Wednesday, September 15, 2010
September 15, 2010 : Sea Butterfly
Sea butterflies, also known as Thecosomata or flapping snails, are a taxonomic suborder of small pelagic swimming sea snails. These are holoplanktonic opisthobranch gastropod mollusks in the informal group Opisthobranchia. They include some of the world's most abundant gastropod species.
This group is included in the pteropods, with its sister group the Gynmosomata. The validity of this clade is not unanimously established; whilst it had fallen out of favour, recent molecular evidence suggests that the taxon should be resurrected. The word pteropod applies both to the sea butterflies in the clade Thecosomata and also to the sea angels in the clade Gymnosomata. Most Thecosomata have a calcified shell, whereas mature Gymnosomata do not.
These snails float and swim freely in the water, and are carried along with the currents. This has led to a number of adaptations in their bodies. The shell and the gill have disappeared in several families. Their foot has taken the form of two wing-like lobes, or parapodia, which propel this little animal through the sea by slow flapping movements. They are rather difficult to observe, since the shell (when present) is mostly colorless, very fragile and usually less than 1 cm in length.

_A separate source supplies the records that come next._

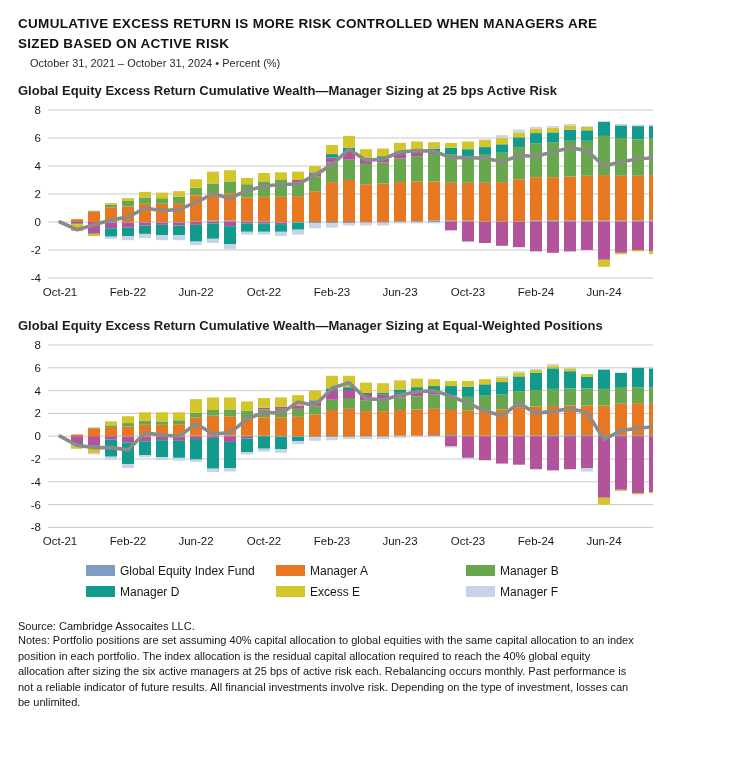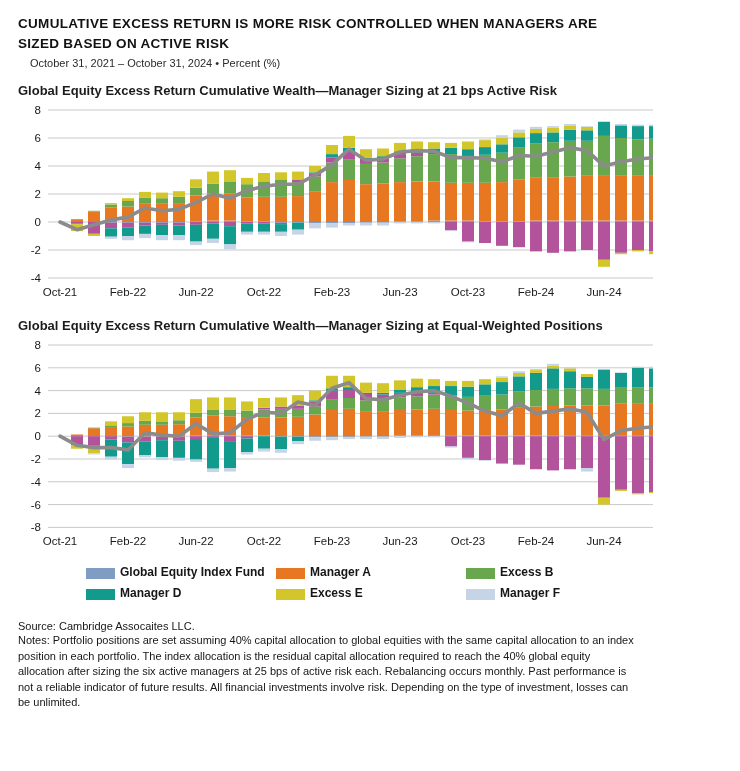--- a/index.html
+++ b/index.html
@@ -37,7 +37,7 @@
   <div class="main-title">CUMULATIVE EXCESS RETURN IS MORE RISK CONTROLLED WHEN MANAGERS ARE SIZED BASED ON ACTIVE RISK</div>
   <div class="subtitle">October 31, 2021 – October 31, 2024 • Percent (%)</div>
 
-  <div class="chart-title">Global Equity Excess Return Cumulative Wealth—Manager Sizing at 21 bps Active Risk</div>
+  <div class="chart-title">Global Equity Excess Return Cumulative Wealth—Manager Sizing at 25 bps Active Risk</div>
   <div class="chart-box" id="chart1">
       <svg width="704" height="200" viewBox="0 0 704 200">
         <line x1="30" x2="666" y1="6" y2="6" stroke="#c9c9c9" stroke-width="1"></line>

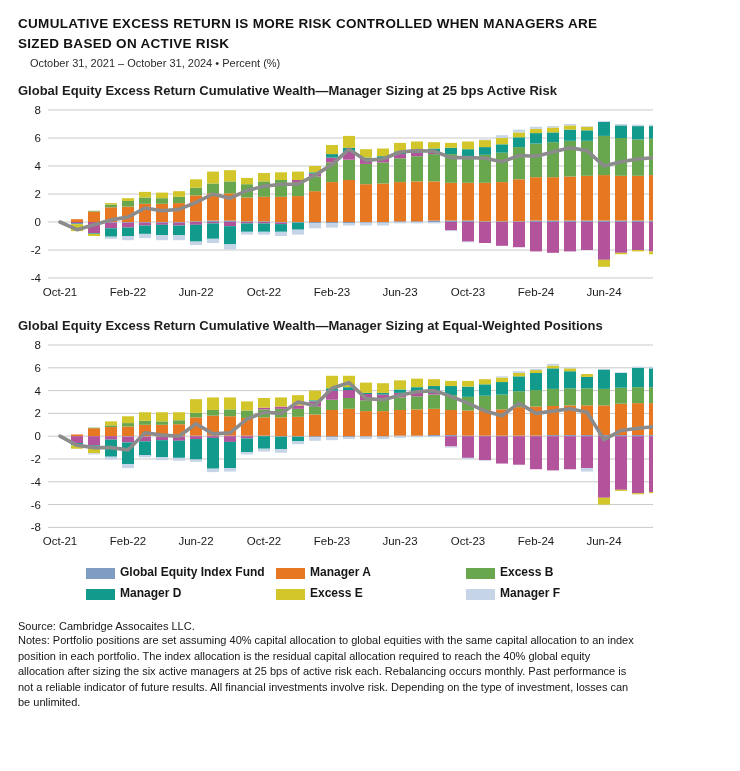--- a/index.html
+++ b/index.html
@@ -23,7 +23,7 @@
     display:grid;grid-template-columns:190px 190px 180px;
     row-gap:5px;column-gap:0;
   }
-  .legend-item{display:flex;align-items:flex-end;height:16px;font-weight:bold;}
+  .legend-item{display:flex;align-items:center;height:16px;}
   .legend-swatch{width:29px;height:11px;display:inline-block;margin-right:5px;flex:0 0 auto;}
   .legend-swatch.line{height:5px;border-radius:3px;}
   .legend-label{font-size:12px;color:#161616;white-space:nowrap;}

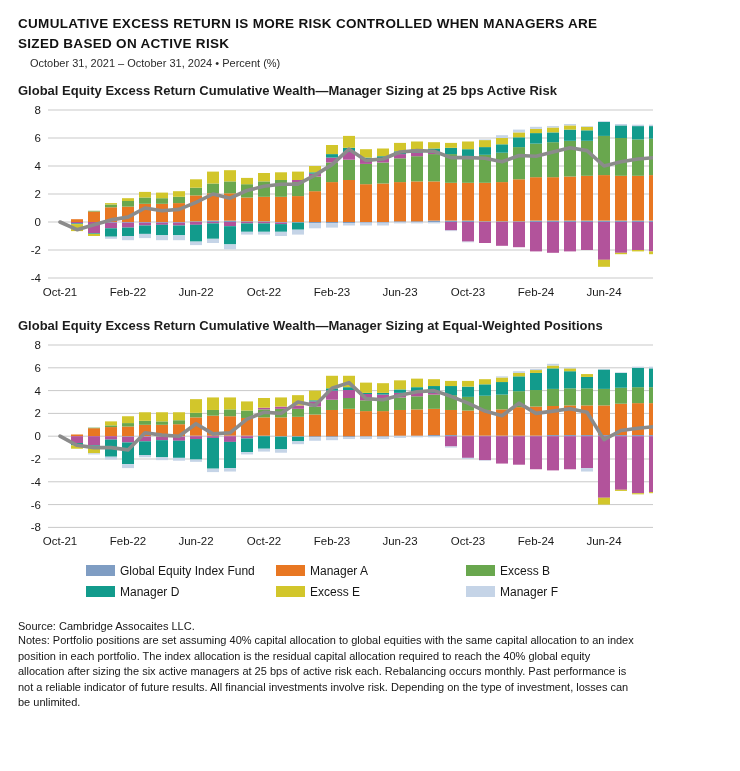--- a/index.html
+++ b/index.html
@@ -610,7 +610,7 @@
       </div>
       <div class="legend-item">
         <span class="legend-swatch" style="background: rgb(105, 167, 78);"></span>
-        <span class="legend-label">Excess B</span>
+        <span class="legend-label">Manager B</span>
       </div>
       <div class="legend-item">
         <span class="legend-swatch" style="background: rgb(18, 155, 140);"></span>

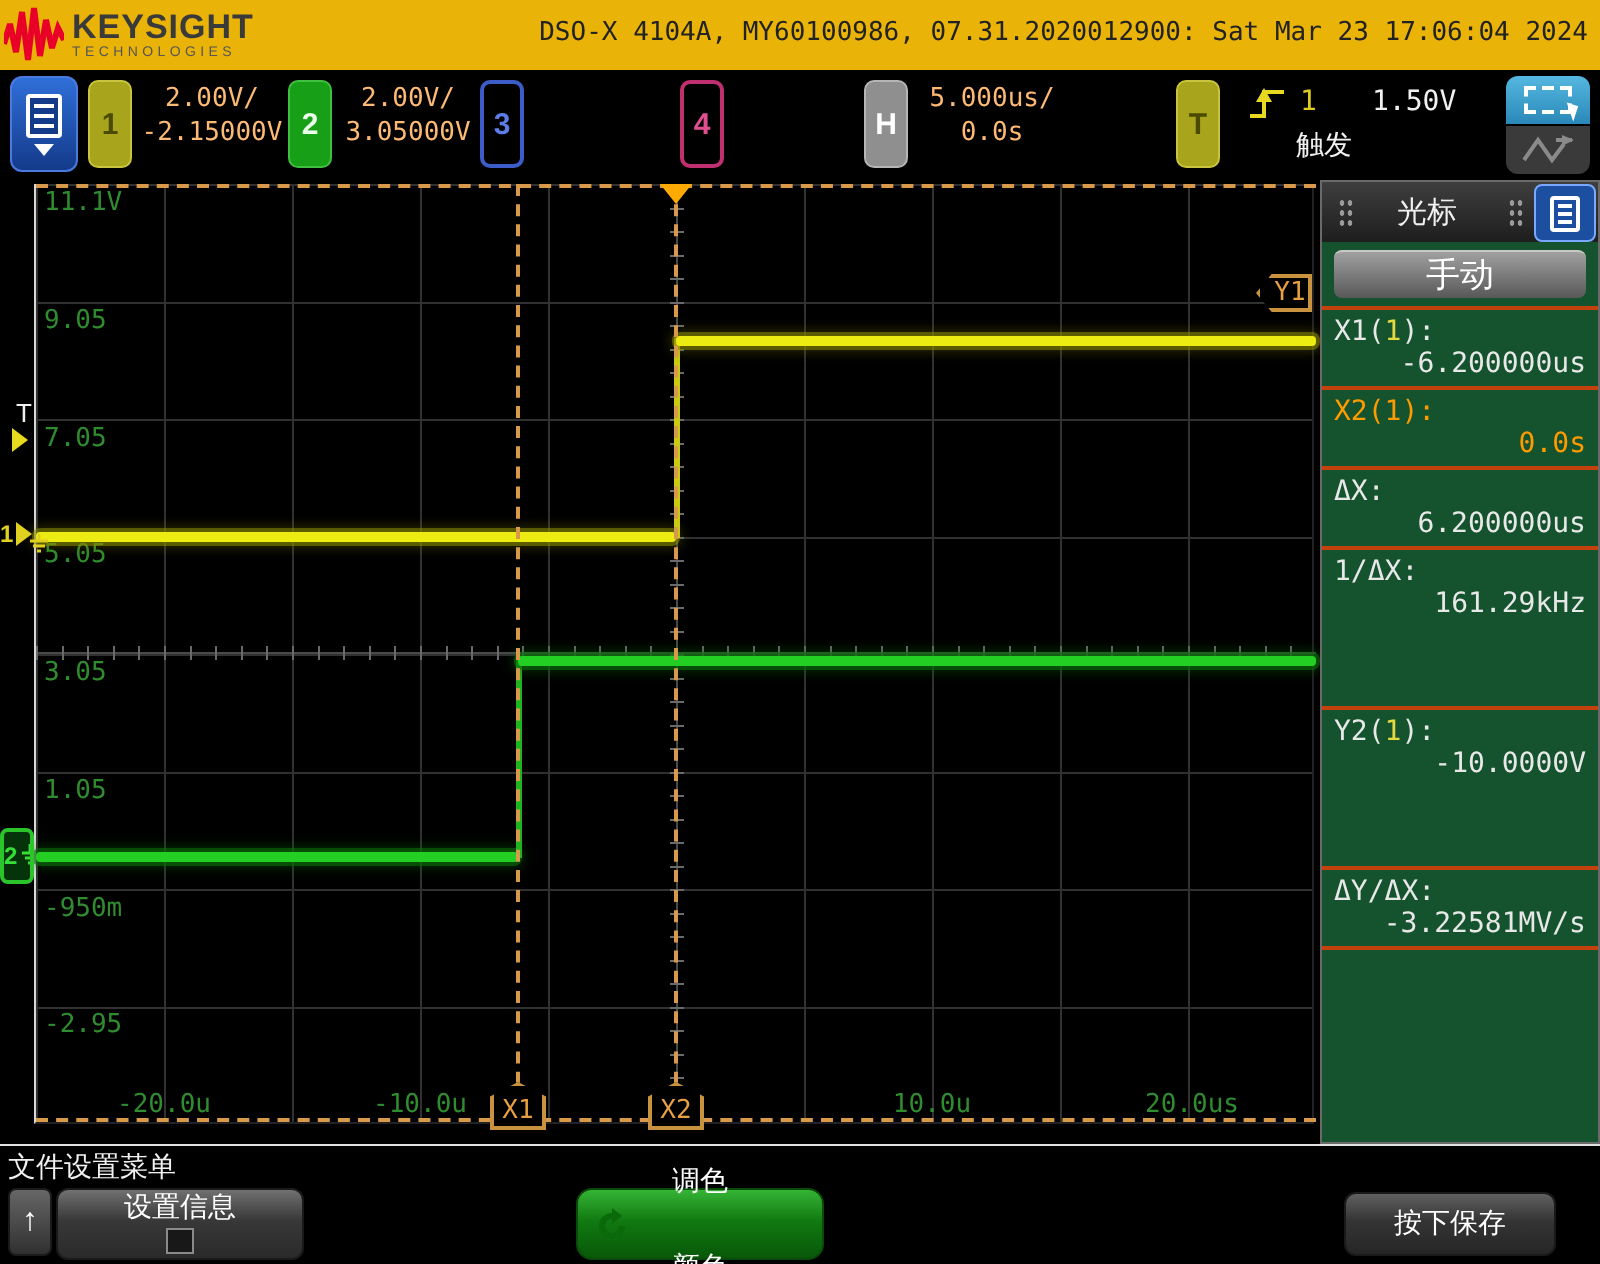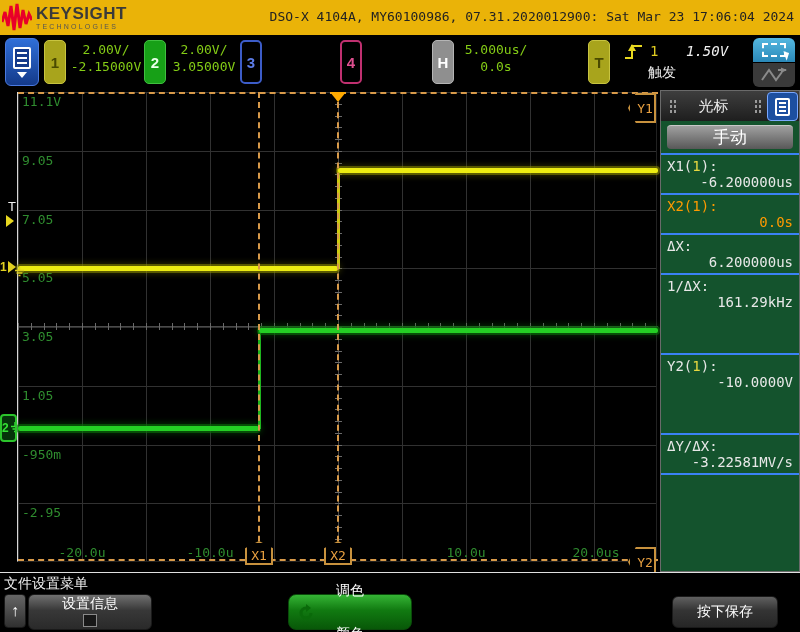--- a/index.html
+++ b/index.html
@@ -33,7 +33,7 @@
   .ch4-badge { left:340px; background:#000; color:#e05090; border:2px solid #c03070; }
   .h-badge  { left:432px; background:#8f8f8f; color:#fff; border:1px solid #b5b5b5; }
   .t-badge  { left:588px; background:#a8a41c; color:#4a4a00; border:1px solid #c8c440; }
-  .ch-vals { position:absolute; top:6px; width:80px; text-align:center; color:#84cc16; font-size:13px; line-height:17px; }
+  .ch-vals { position:absolute; top:6px; width:80px; text-align:center; color:#fdba74; font-size:13px; line-height:17px; }
   .trig-src { position:absolute; left:650px; top:8px; color:#e0cc20; font-size:14px; }
   .trig-lvl { position:absolute; left:686px; top:8px; color:#f0f0f0; font-size:14px;font-style:italic; }
   .trig-word { position:absolute; left:648px; top:29px; color:#f0f0f0; font-size:14px; }

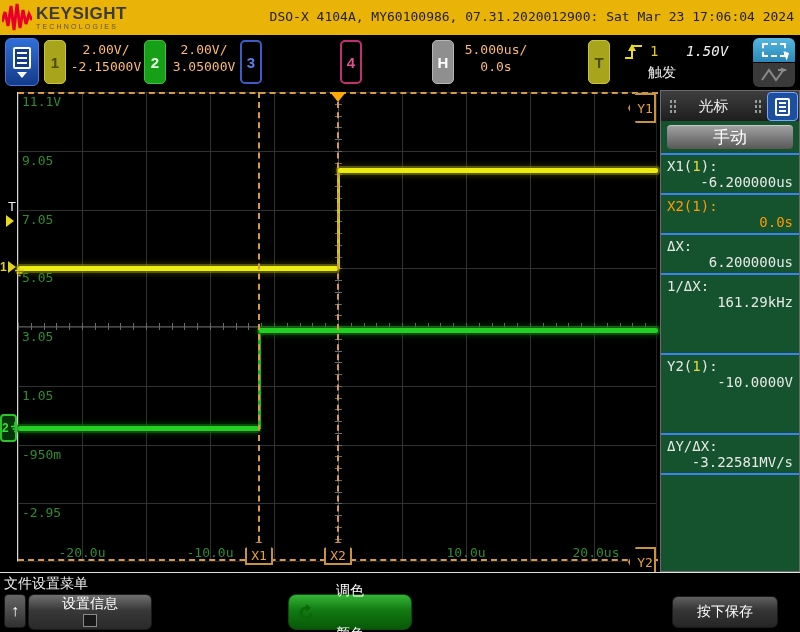--- a/index.html
+++ b/index.html
@@ -35,7 +35,7 @@
   .t-badge  { left:588px; background:#a8a41c; color:#4a4a00; border:1px solid #c8c440; }
   .ch-vals { position:absolute; top:6px; width:80px; text-align:center; color:#fdba74; font-size:13px; line-height:17px; }
   .trig-src { position:absolute; left:650px; top:8px; color:#e0cc20; font-size:14px; }
-  .trig-lvl { position:absolute; left:686px; top:8px; color:#f0f0f0; font-size:14px;font-style:italic; }
+  .trig-lvl { position:absolute; left:686px; top:8px; color:#f0f0f0; font-size:14px; }
   .trig-word { position:absolute; left:648px; top:29px; color:#f0f0f0; font-size:14px; }
   .zone-btn { position:absolute; left:753px; top:3px; width:42px; height:24px; border-radius:6px 6px 0 0;
     background:linear-gradient(#55b8e0,#2a88b8); display:flex; align-items:center; justify-content:center; }

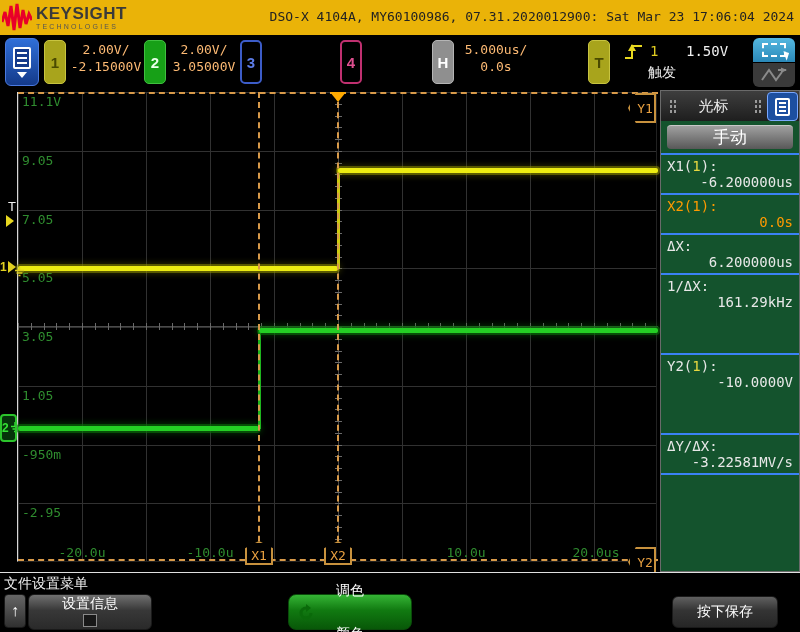--- a/index.html
+++ b/index.html
@@ -76,9 +76,9 @@
   .flag-x { width:28px; height:24px; bottom:-4px; transform:translateX(-50%);
     clip-path:polygon(50% 0,100% 30%,100% 100%,0 100%,0 30%);
     background:#000; box-shadow:inset 0 0 0 2px #c8923e; padding-top:5px; }
-  .flag-y { width:28px; height:30px; right:0;
+  .flag-y { width:28px; height:19px; right:0;
     clip-path:polygon(0 50%,28% 0,100% 0,100% 100%,28% 100%);
-    box-shadow:inset 0 0 0 2px #c8923e; padding-left:6px; }
+    box-shadow:inset 0 0 0 2px #c8923e; padding-left:6px;margin-top:44px; }
 
   
   .lmark { position:absolute; font-size:12px; font-weight:bold; }

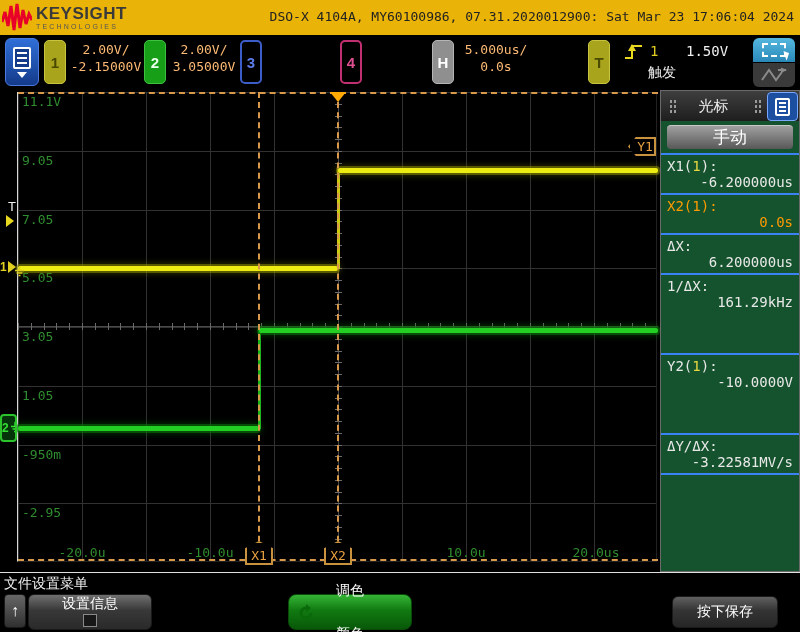--- a/index.html
+++ b/index.html
@@ -104,7 +104,7 @@
   .manual-btn { position:absolute; left:6px; top:34px; width:126px; height:24px; border-radius:4px;
     background:linear-gradient(#a0a0a0,#585858); border-top:1px solid #c8c8c8;
     color:#fff; font-size:17px; display:flex; align-items:center; justify-content:center; }
-  .sb-row { position:absolute; left:0; width:138px; height:40px; border-top:2px solid #3b82f6; padding:2px 6px; }
+  .sb-row { position:absolute; left:0; width:138px; height:40px; border-top:2px solid #c2410c; padding:2px 6px; }
   .sb-row .lab { font-size:14px; color:#e8e8e8; }
   .sb-row .val { position:absolute; right:6px; bottom:3px; font-size:14px; color:#e8e8e8; }
   .sb-row .chan { color:#e8d840; }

Although their shell may be so fine as to be transparent, it is nevertheless calcareous; their shells are bilaterally symmetric and can vary widely in shape: coiled, needle-like, triangular, globulous.
The shell is present in all stages of the Cavolinioidea (euthecosomata) life cycle, whereas in the Cymbulioidea (pseudothecosomata), adult Peraclididae bear shells, Cymbuliidae shed their larval shells and develop a cartilaginous pseudoconch in adulthood, and Desmopteridaen adults lack any rigid structure.